Le calcul de la confiance sur un contexte incertain est réalisé en raisonnant sur un chemin défini en terme de probabilité sur des événements incertains. Six opérateurs sont définis (conjonction, disjonction, négation, consensus, actualisation (discounting) et inférence conditionnelle ) pour raisonner sur la confiance. Le système ne permet pas d’analyser et de faire des calculs sur la confiance si les chemins ne sont pas interconnectés.

L’opérateur inférence conditionnelle [49] permet de modéliser la situation où l’antécédent et la conséquence sont incertains, en lui donnant une valeur probabiliste. Supposons que l’affirmation x soit associée à l’opinion ox et que l’hypothèse conditionnelle x → y soit associée à l’opinion ox→y . Ce qui nous intéresse dans ce cas, c’est de connaître l’opinion oy sur la conclusion de y. C’est l’opérateur d’inférence conditionnelle qui traite cette opération.

3.3.5 Modèle de réputation de Shmatikov et Talcott

Ce modèle est proposé par Shmatikov et Talcott [79] et a été adapté par Krukow et al. [59] pour le framework qu’ils ont utilisé pour leur système de réputation. Ce modèle définit la notion de licenses. Une license formalise les restrictions et les obligations, elle explique ce que son propriétaire doit ou ne doit pas faire et ce qu’il peut ou ne peut pas faire. Une licence l est spécifiée par trois fonctions : l.permits, l.violated et l.done. L’historique H est l’ensemble des événements associés à un principal.

Les fonctions l.violated et l.done prennent H comme paramètre d’entrée et rendent une valeur booléenne. La fonction l.violated rend true si l’historique H viole la license. La fonction l.done rend true si la licence l a expiré dans l’historique H. La fonction l.permits prend deux paramètres en entrée : un événement e et l’historique H, elle rend true si et seulement si l’événement e peut être ajouté (autorisé) à la licence.

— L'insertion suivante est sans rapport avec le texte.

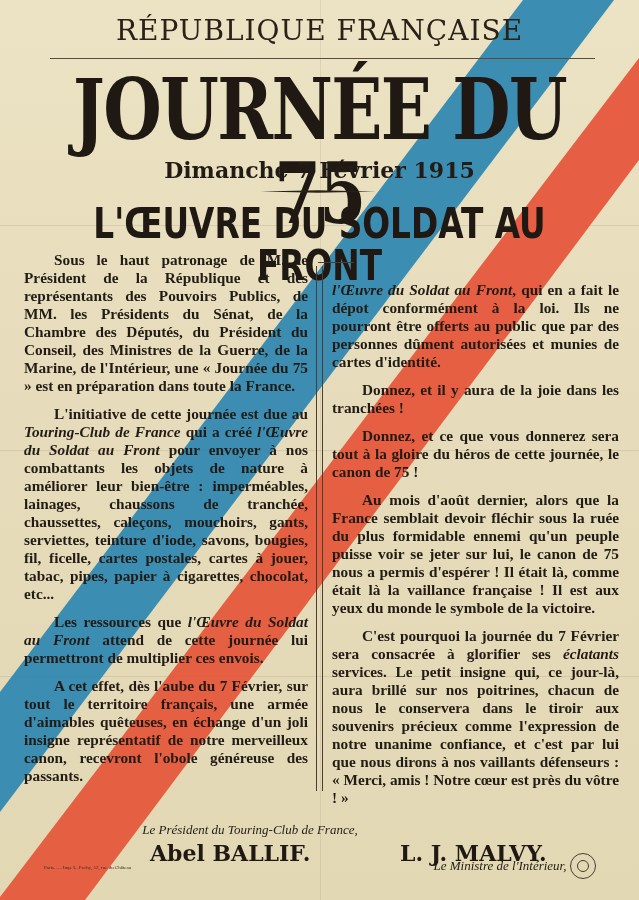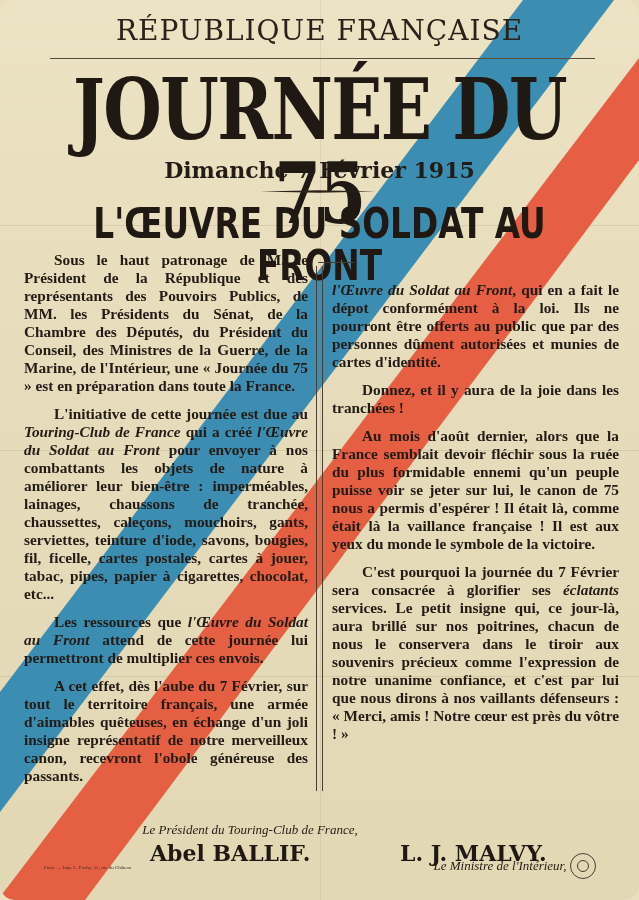"RÉPUBLIQUE FRANÇAISE" .poster { border-radius: 15px -> none }
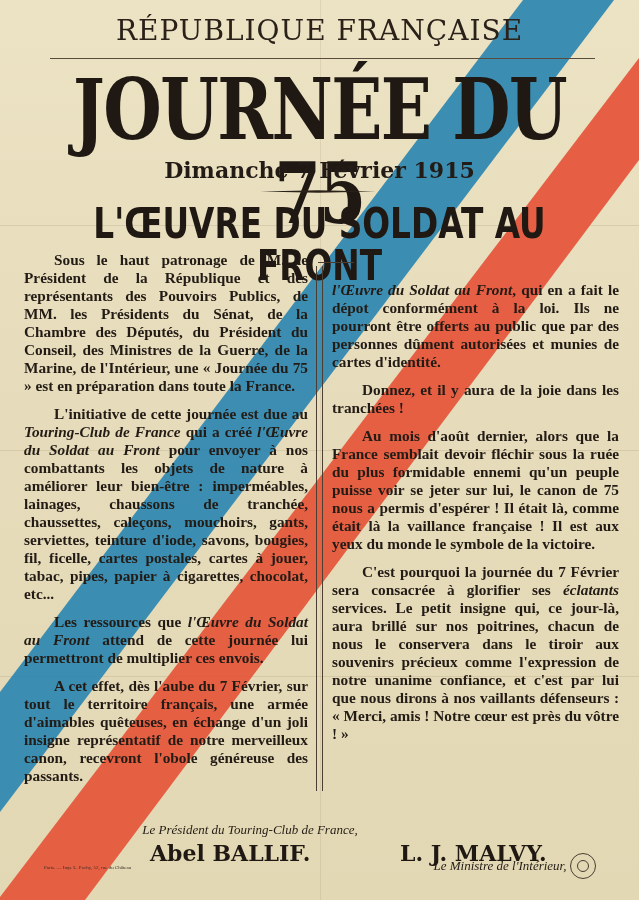"Donnez, et ce que vous" p.b { html: none -> <p>Donnez, et ce que vous donnerez sera tout à la gloire du héros de cette journée, le canon de 75 !</p> }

Comment un principal p qui disposerait d’une licence l et d’un historique H peut accéder à une ressource ? Le propriétaire de la ressource r effectue un contrôle des droits d’accès en prenant la licence l et l’historique H comme paramètre. Le droit d’accès à la ressource r est spécifié par son propriétaire en utilisant la méthode r.useOK(l,H). La valeur de retour de cette méthode est true si le principal p peut accéder à la ressource avec sa licence l et son historique H. Dans le même temps, cet événement sera pris en compte et ajouté à l’historique H.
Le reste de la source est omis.